Prostate and breast cancers are the major concerns among cancer patients. This study represents the development of new carbazoles as anticancer agents by interfering with topoisomerases II (topoII). Fifteen rationally designed carbazoles (4a-4o) were initially synthesized and screened for anticancer activities against different cancer cell lines.

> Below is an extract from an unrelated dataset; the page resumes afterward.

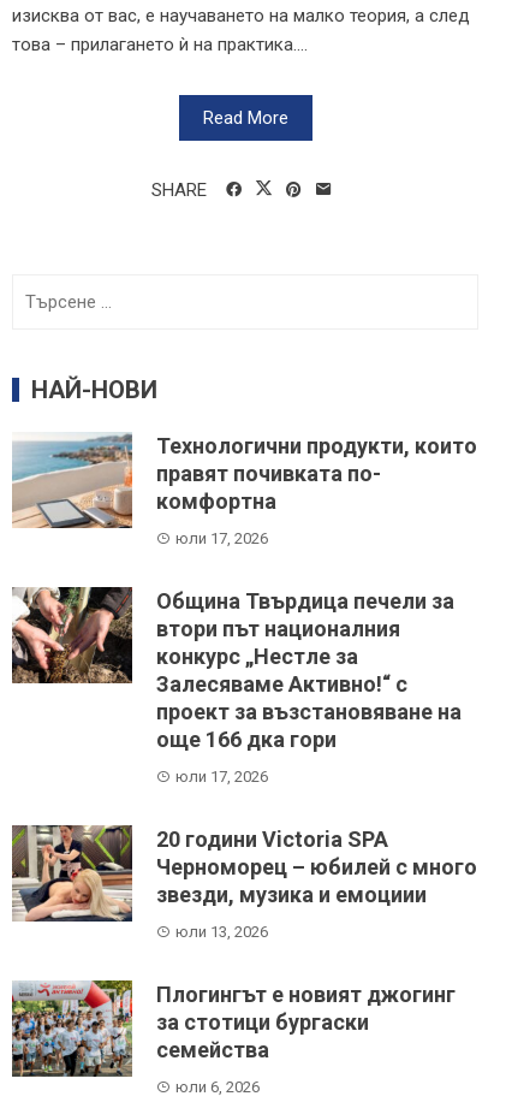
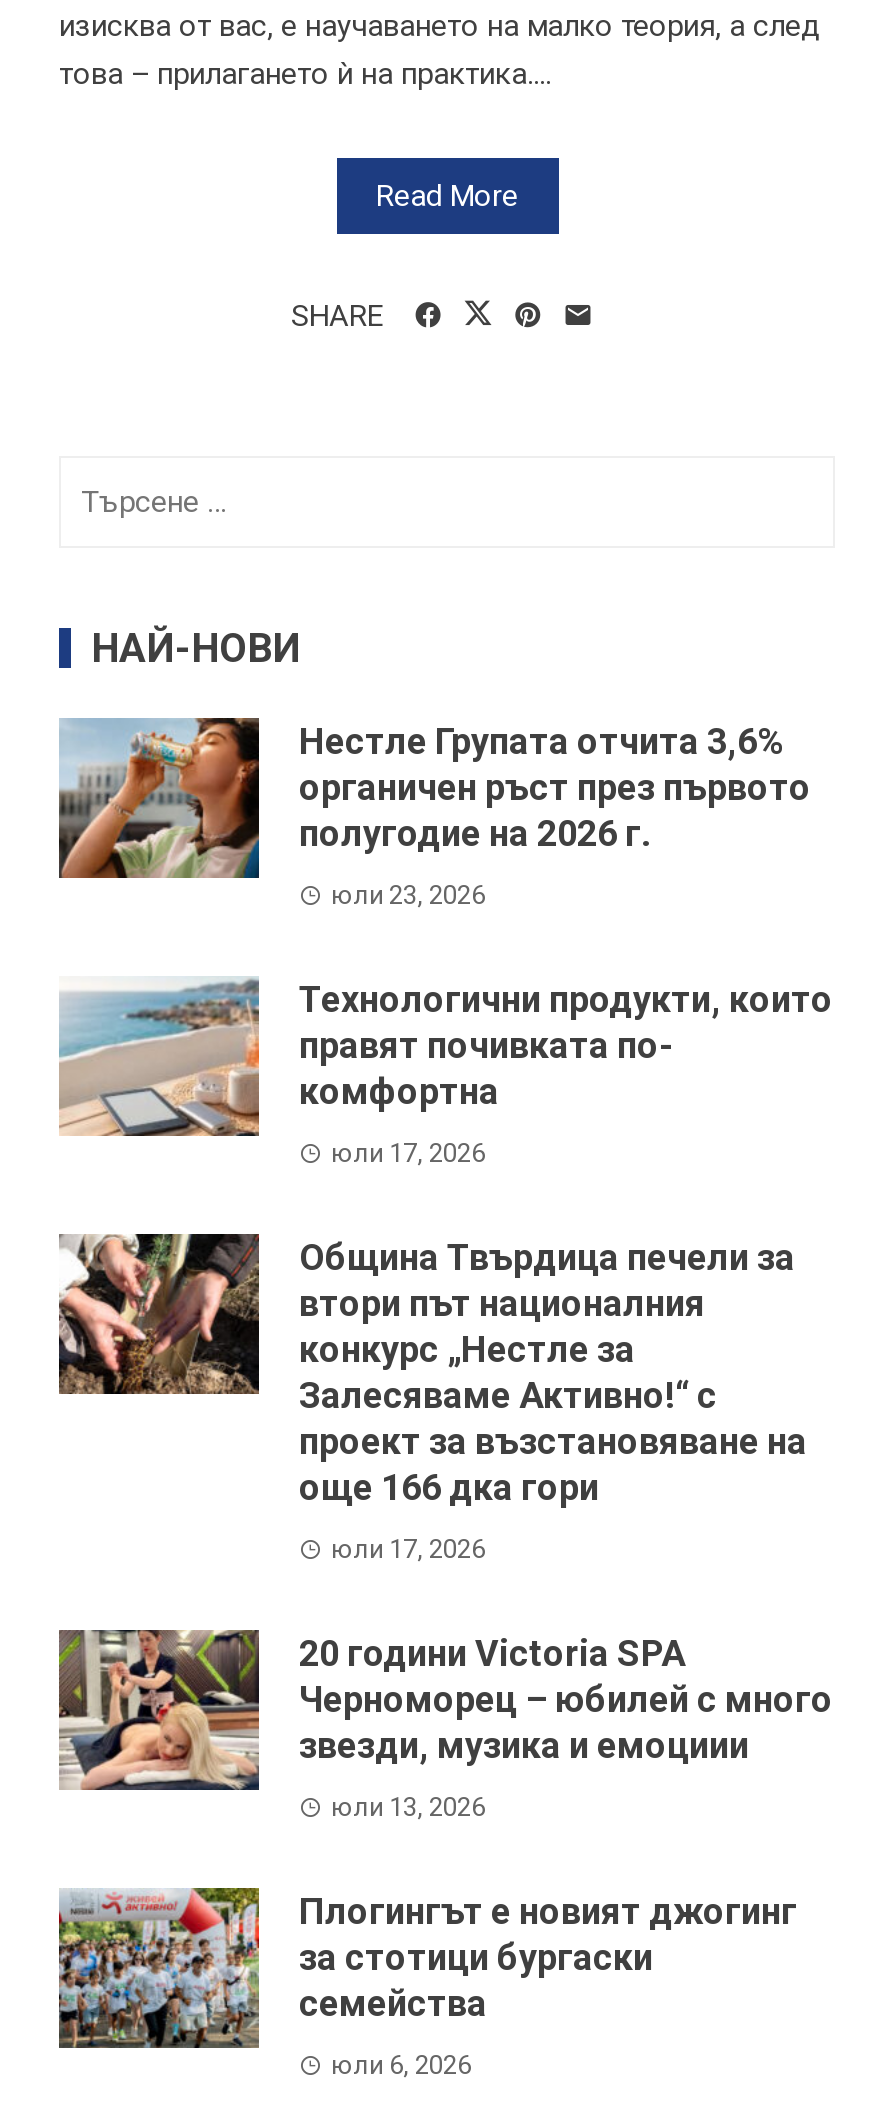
none -> [57,716,811,910] [image] | Нестле Групата отчита 3,6% | органичен ръст през първото | полугодие на 2026 г. | юли 23, 2026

The promising hit compound 4f was further optimized by modifying the carbazole scaffold at positions 1, 3, 4, and 9, which led to the synthesis of its derivatives 5a-5j, 6a-6d and 7a-7d. Interestingly, 5a (IC = 8.47 ± 0.29 μM) and 6a (IC = 5.35 ± 0.30 μM) showed selective and improved anticancer activities than 4f (IC = 10.20 ± 0.44 μM and 8.564 ± 0.55 μM) in MCF-7 and PC-3 cells, respectively. Both compounds increased the ROS generation, depolarized the mitochondrial membrane, induced apoptosis via increased relative Bax/Bcl2 ratio, and arrested the cell cycle at G2/M phase. The selective human topoII inhibition further supported their anticancer mechanism. The in silico molecular docking and MD simulation studies aided their binding analysis in topoII and claimed them as potential topoII inhibitors.